From: Uriah Eisenstein (uriaheisenstein@gmail.com)
Date: Tue Aug 17 2010 - 13:03:07 CDT
Great :) I'm attaching then the results file which made me raise the
original question. I generated it with a Python script, actually, using the
3rd-party cjklib.
Each line indicates one asymmetric relation: the character with a variant,
the variant type (Z for Z-variant or M for semantic variant), and the
variant which does not refer back to the original character.
The script also checked for asymmetric Simplified/Traditional pairs, but
didn't find any :)
HTH,
Uriah
On Tue, Aug 17, 2010 at 7:05 PM, John H. Jenkins <jenkins@apple.com> wrote:
> Any help we can get in cleaning up the Unihan data is greatly appreciated.
> It would be very, very useful.
>
> On Aug 17, 2010, at 3:10 AM, Uriah Eisenstein wrote:
>
> Hi,
> Continuing this issue - I've played a bit with SQL access to Unihan data,
> and found also a few kDefinition fields which are only one or two characters
> long, e.g. "c" or "lr". I suppose other seemingly erroneous entries could be
> found.
> My question is, would it be useful if I gather and send such data (which
> I'd happily do), or do the Unihan maintainers have enough tools to find it
> and just need the time and resources to act on it?
>
> Regards,
> Uriah Eisenstein
>
> On Wed, Jun 30, 2010 at 11:55 AM, Uriah Eisenstein <
> uriaheisenstein@gmail.com> wrote:
>
>> I see... Thanks for your answer. I suppose it should be easy enough to
>> find some of the inconsistencies, such as asymmetrical variant relations,
>> the real issue would be resolving them case-by-case.

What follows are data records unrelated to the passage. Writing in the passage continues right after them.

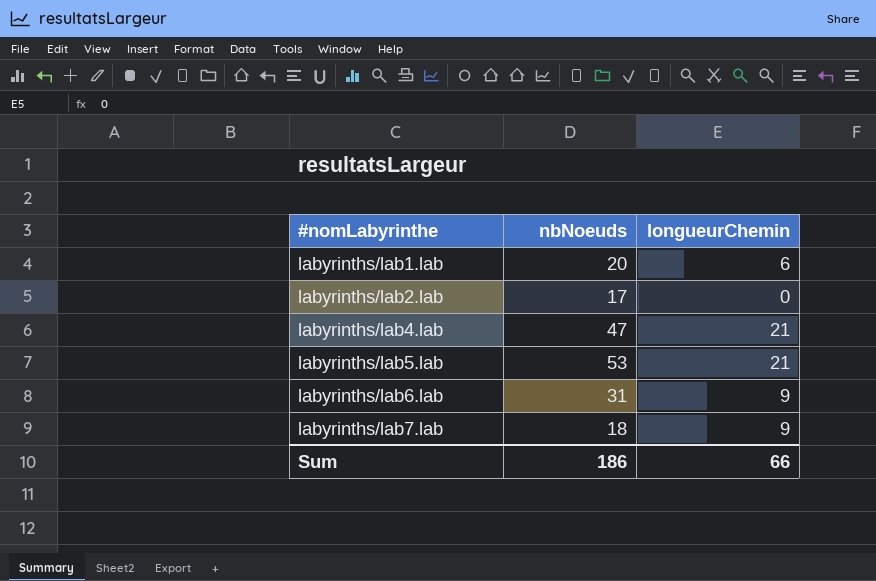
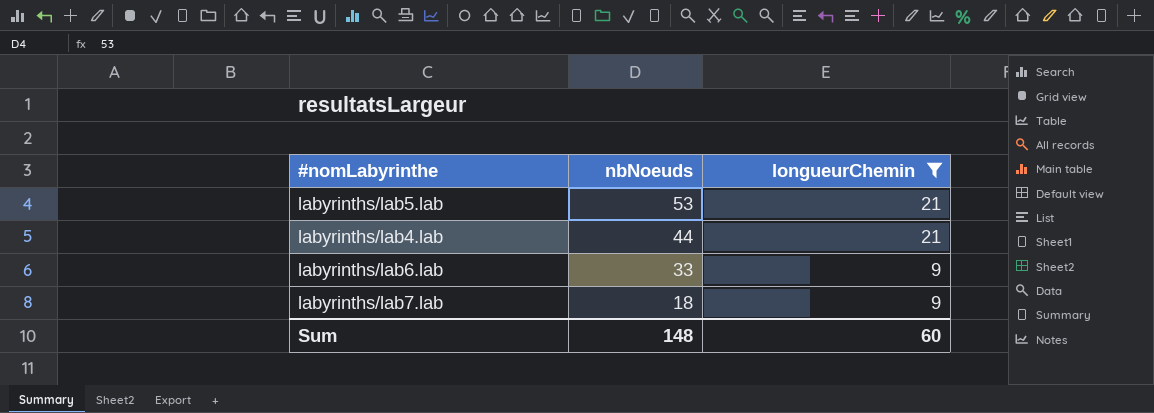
filter: none -> longueurChemin >= 9
row order: #nomLabyrinthe ascending -> nbNoeuds descending
labyrinths/lab4.lab | nbNoeuds: 47 -> 44
labyrinths/lab6.lab | nbNoeuds: 31 -> 33
Sum | nbNoeuds: 186 -> 148
Sum | longueurChemin: 66 -> 60

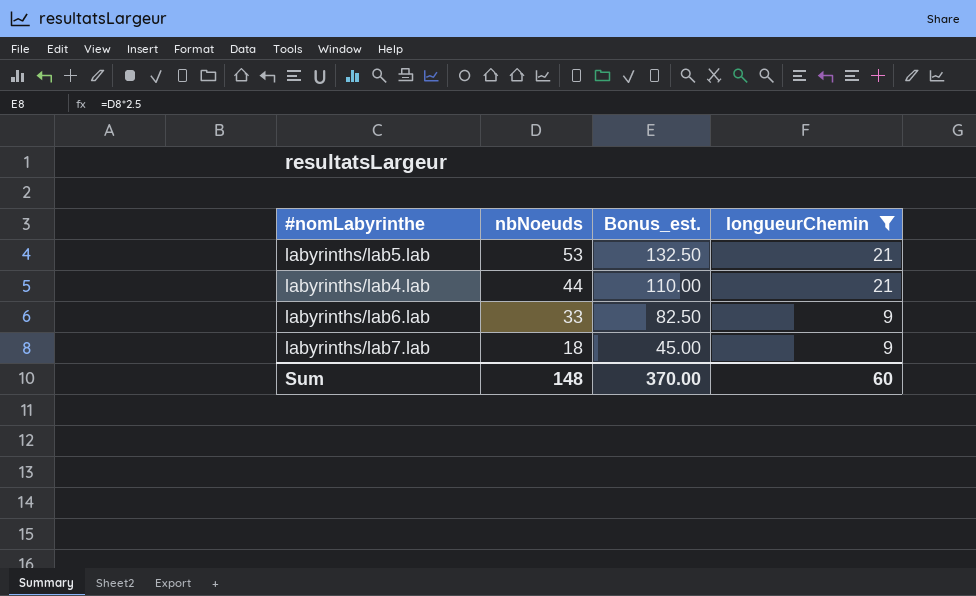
column Bonus_est. | formula: none -> [nbNoeuds] * 2.5

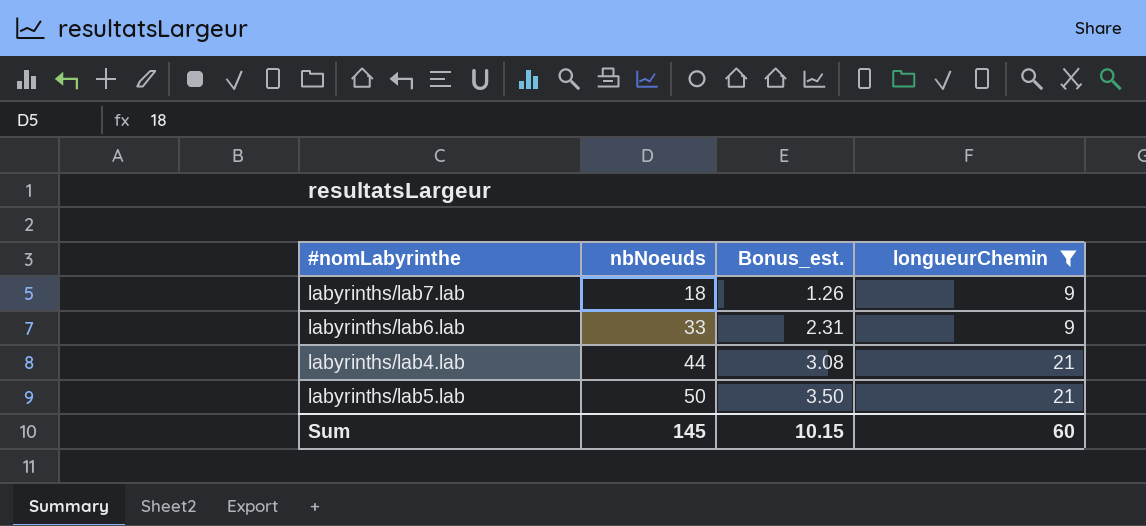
row order: nbNoeuds descending -> nbNoeuds ascending
column Bonus_est. | formula: [nbNoeuds] * 2.5 -> [nbNoeuds] * 0.07
labyrinths/lab5.lab | nbNoeuds: 53 -> 50
Sum | nbNoeuds: 148 -> 145
Sum | Bonus_est.: 370.00 -> 10.15

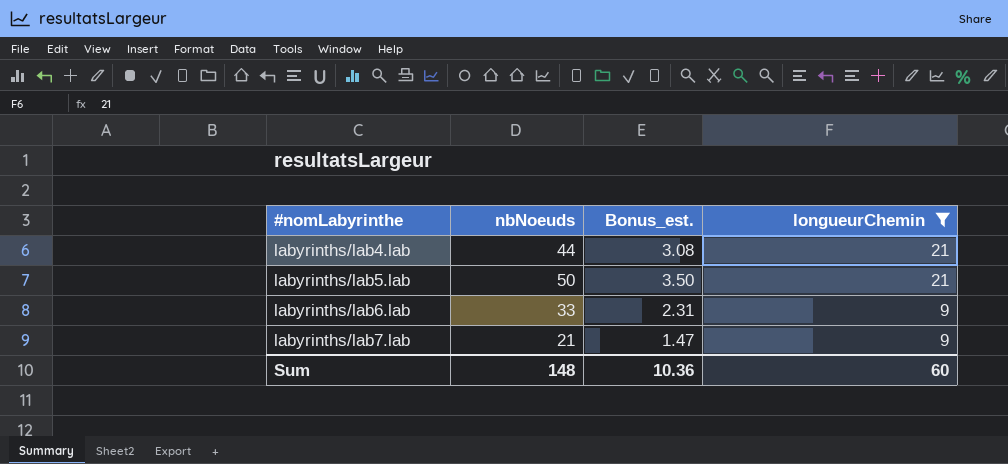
row order: nbNoeuds ascending -> #nomLabyrinthe ascending
labyrinths/lab7.lab | nbNoeuds: 18 -> 21
labyrinths/lab7.lab | Bonus_est.: 1.26 -> 1.47
Sum | nbNoeuds: 145 -> 148
Sum | Bonus_est.: 10.15 -> 10.36

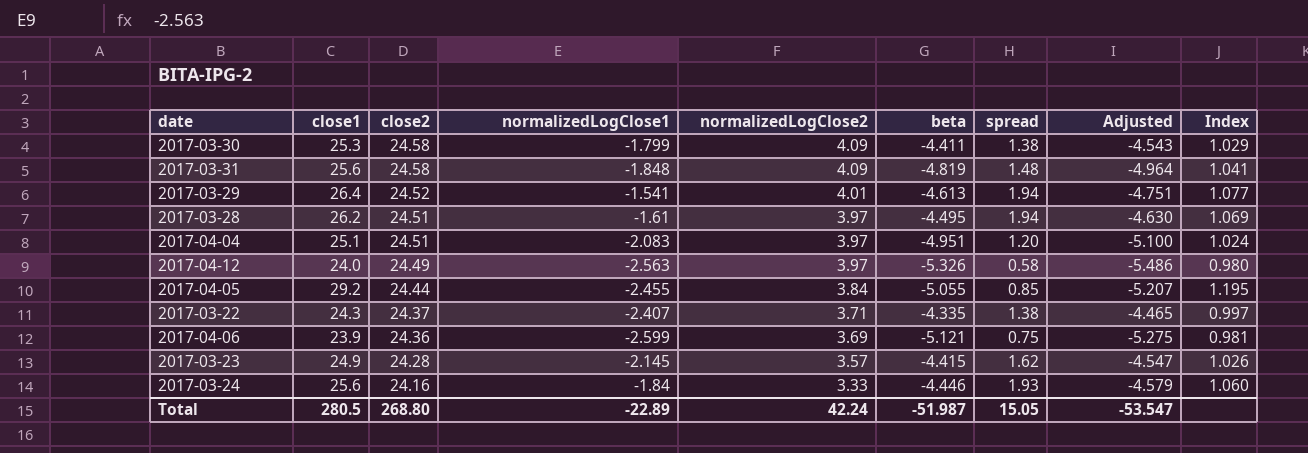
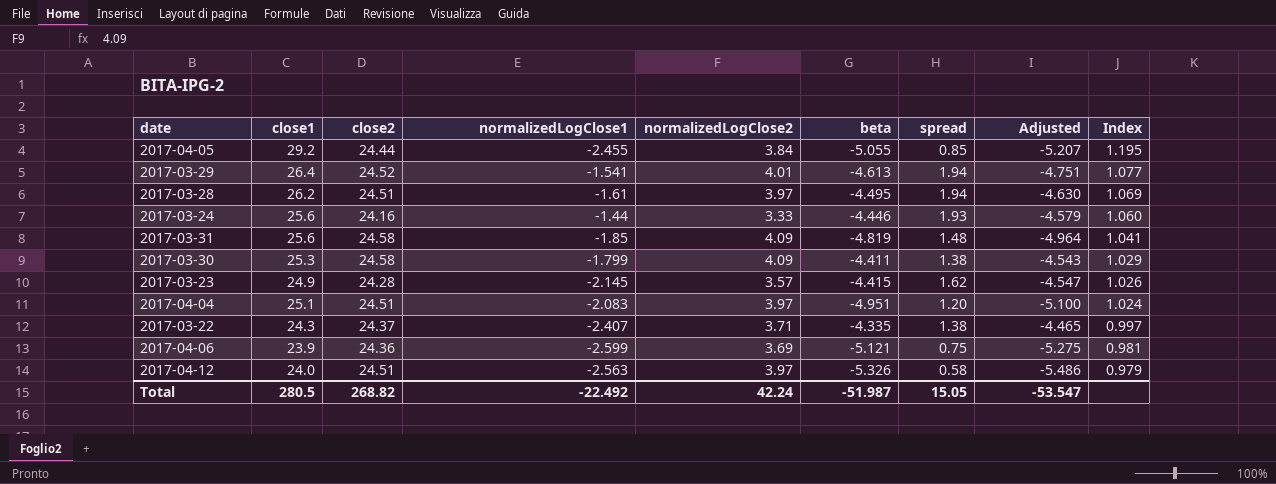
row order: close2 descending -> Index descending
2017-03-24 | normalizedLogClose1: -1.84 -> -1.44
2017-03-31 | normalizedLogClose1: -1.848 -> -1.85
2017-04-12 | close2: 24.49 -> 24.51
2017-04-12 | Index: 0.980 -> 0.979
Total | close2: 268.80 -> 268.82
Total | normalizedLogClose1: -22.89 -> -22.492

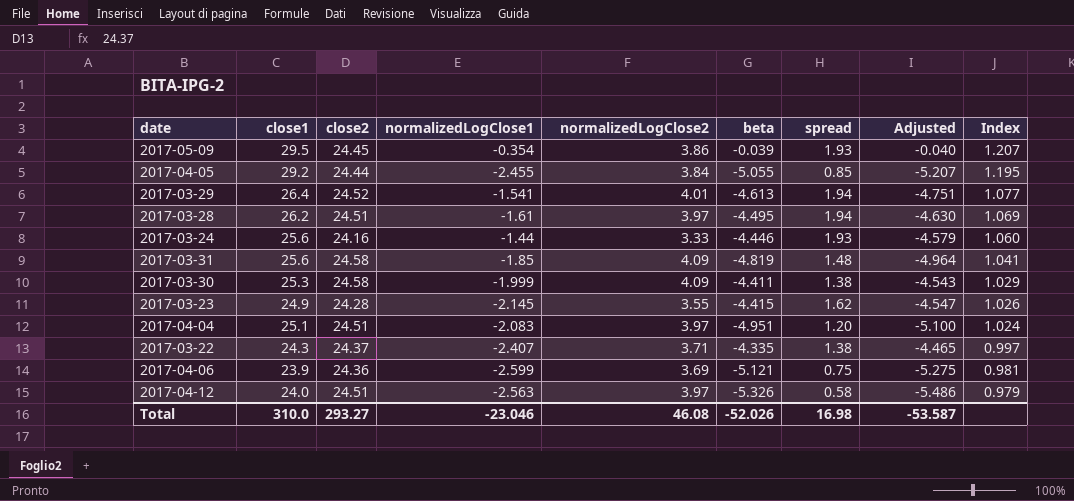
row 2017-05-09: none -> 29.5 | 24.45 | -0.354 | 3.86 | -0.039 | 1.93 | -0.040 | 1.207
2017-03-30 | normalizedLogClose1: -1.799 -> -1.999
2017-03-23 | normalizedLogClose2: 3.57 -> 3.55
Total | close1: 280.5 -> 310.0
Total | close2: 268.82 -> 293.27
Total | normalizedLogClose1: -22.492 -> -23.046
Total | normalizedLogClose2: 42.24 -> 46.08
Total | beta: -51.987 -> -52.026
Total | spread: 15.05 -> 16.98
Total | Adjusted: -53.547 -> -53.587

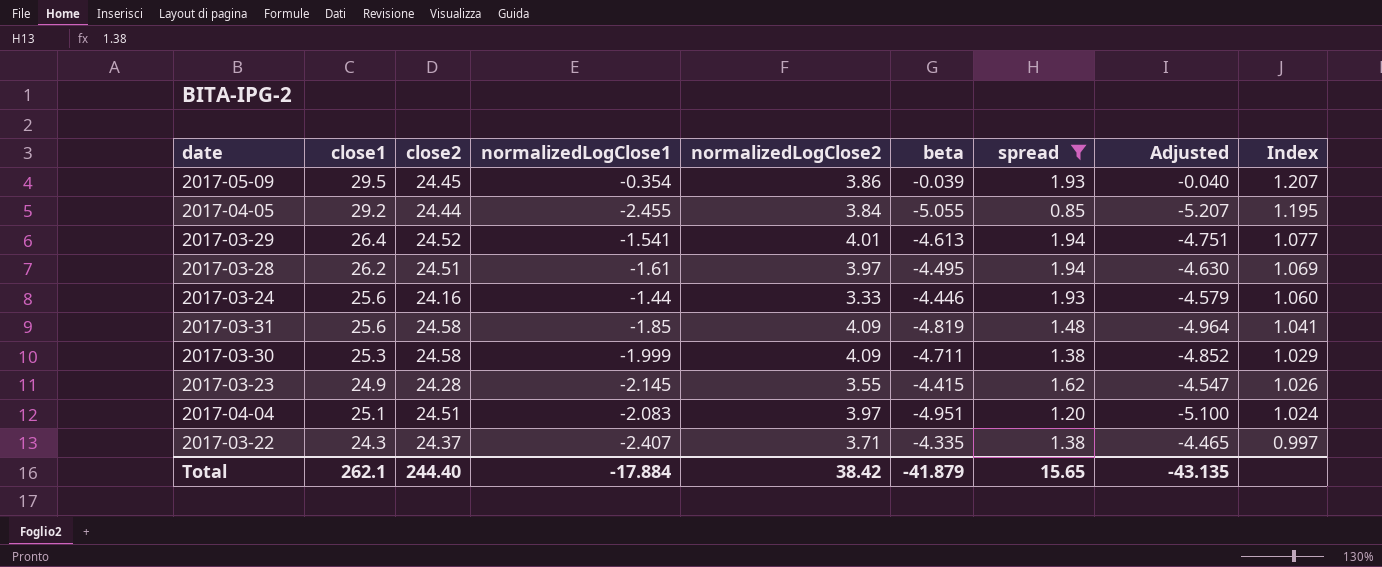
filter: none -> spread >= 0.85
2017-03-30 | beta: -4.411 -> -4.711
2017-03-30 | Adjusted: -4.543 -> -4.852
Total | close1: 310.0 -> 262.1
Total | close2: 293.27 -> 244.40
Total | normalizedLogClose1: -23.046 -> -17.884
Total | normalizedLogClose2: 46.08 -> 38.42
Total | beta: -52.026 -> -41.879
Total | spread: 16.98 -> 15.65
Total | Adjusted: -53.587 -> -43.135

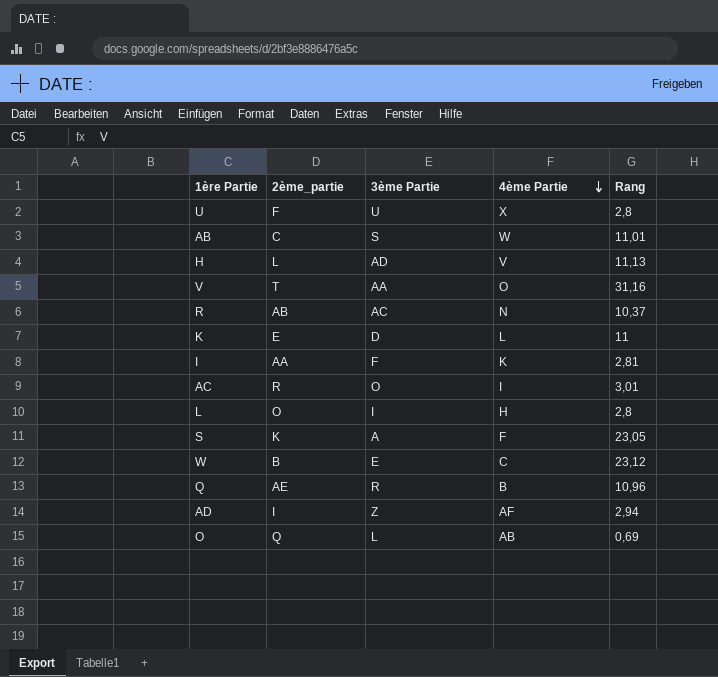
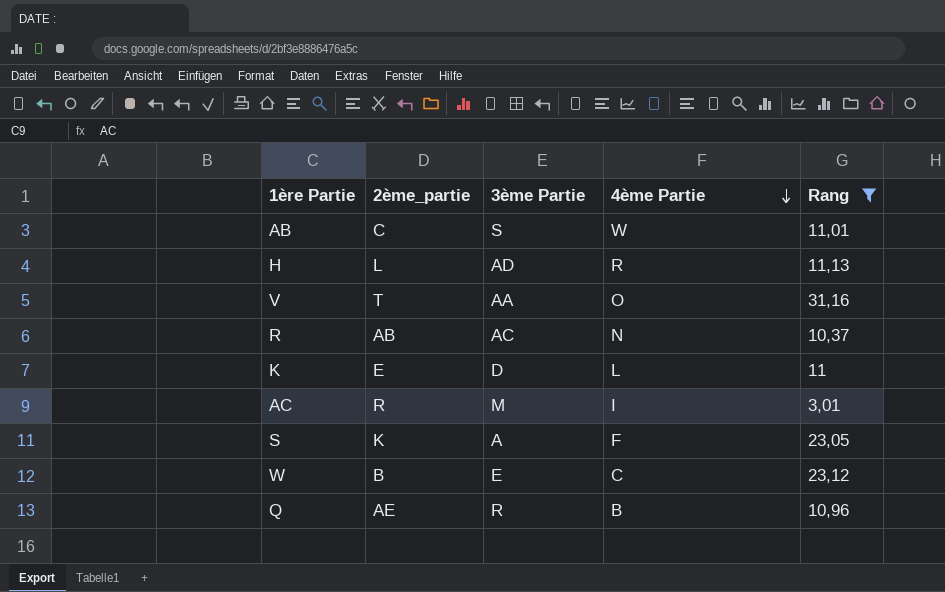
filter: none -> Rang >= 3,01
H | 4ème Partie: V -> R
AC | 3ème Partie: O -> M

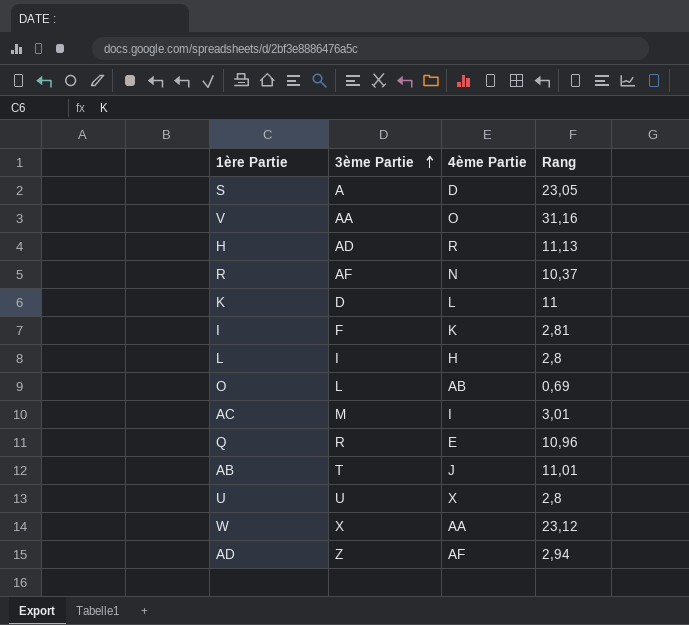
filter: Rang >= 3,01 -> none
row order: 4ème Partie descending -> 3ème Partie ascending
column 2ème_partie | position: 2 -> none
S | 4ème Partie: F -> D
R | 3ème Partie: AC -> AF
Q | 4ème Partie: B -> E
AB | 3ème Partie: S -> T
AB | 4ème Partie: W -> J
W | 3ème Partie: E -> X
W | 4ème Partie: C -> AA

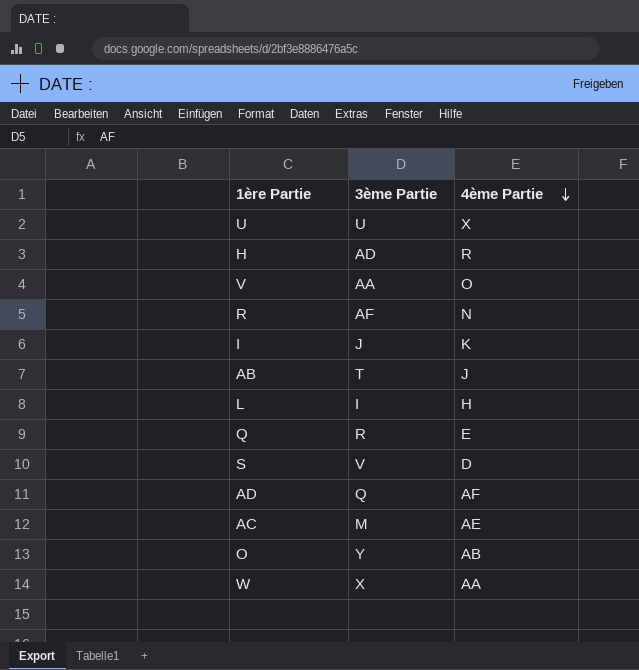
row order: 3ème Partie ascending -> 4ème Partie descending
column Rang | position: 4 -> none
row K: D | L | 11 -> none
I | 3ème Partie: F -> J
S | 3ème Partie: A -> V
AD | 3ème Partie: Z -> Q
AC | 4ème Partie: I -> AE
O | 3ème Partie: L -> Y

>> A specific case where resolution, too, seems as though it should be easy
>> is when supposed Z-variants have quite a different total stroke count. This
>> can be checked with just the Unihan data, I could do that myself (after
>> overcoming the usual issues programming languages have with characters
>> outside the BMP).
>>
>> Uriah
>>
>>
>> On Tue, Jun 29, 2010 at 9:36 PM, John H. Jenkins <jenkins@apple.com>wrote:
>>
>>> The kZVariant field has bad data in it that we haven't had time to clean
>>> up. It should, in theory, be symmetrical, and it should, in theory, contain
>>> only unifiable forms, but as you note, it doesn't. In addition to the use
>>> of the source separation rule, it should also cover characters which were
>>> added to the standard in error.
>>>
>>> In any event, I'm afraid that right now it's probably best not to rely on
>>> it for anything.
>>>
>>> On Jun 29, 2010, at 8:25 AM, Uriah Eisenstein wrote:
>>>
>>> Hi,
>>> To clarify my question with an example :) The character 亀 (U+4E80) is
>>> listed in Unihan as a Z-variant of 龜 (U+9F9C). However, the opposite is not
>>> true. Similarly, 疍 (U+758D) is listed as a semantic variant of 蛋 (U+86CB),
>>> but not vice versa. From the definitions of these variant types in UAX#38,
>>> one would naturally expect them to be symmetrical, and both characters to
>>> show each other as variants. There are quite a few other such cases,
>>> although it does appear that in most cases the relation is symmetrical.
>>> My reason for asking, BTW, is that I'm thinking of grouping characters
>>> which are Z-variants of each other in some application, so I need to
>>> understand whether Z-variants are expected to have clear "cliques" in which
>>> each character is a Z-variant of all others.
>>> I realize that the semantic variant relation, at least, is based on
>>> external sources and not determined by Unicode; regarding Z-variants I'm not
>>> clear. I'd like to know though whether the relation is expected to be
>>> symmetrical, and the above cases are to be considered errors; or there is
>>> some meaning to a one-directional relation; or something else.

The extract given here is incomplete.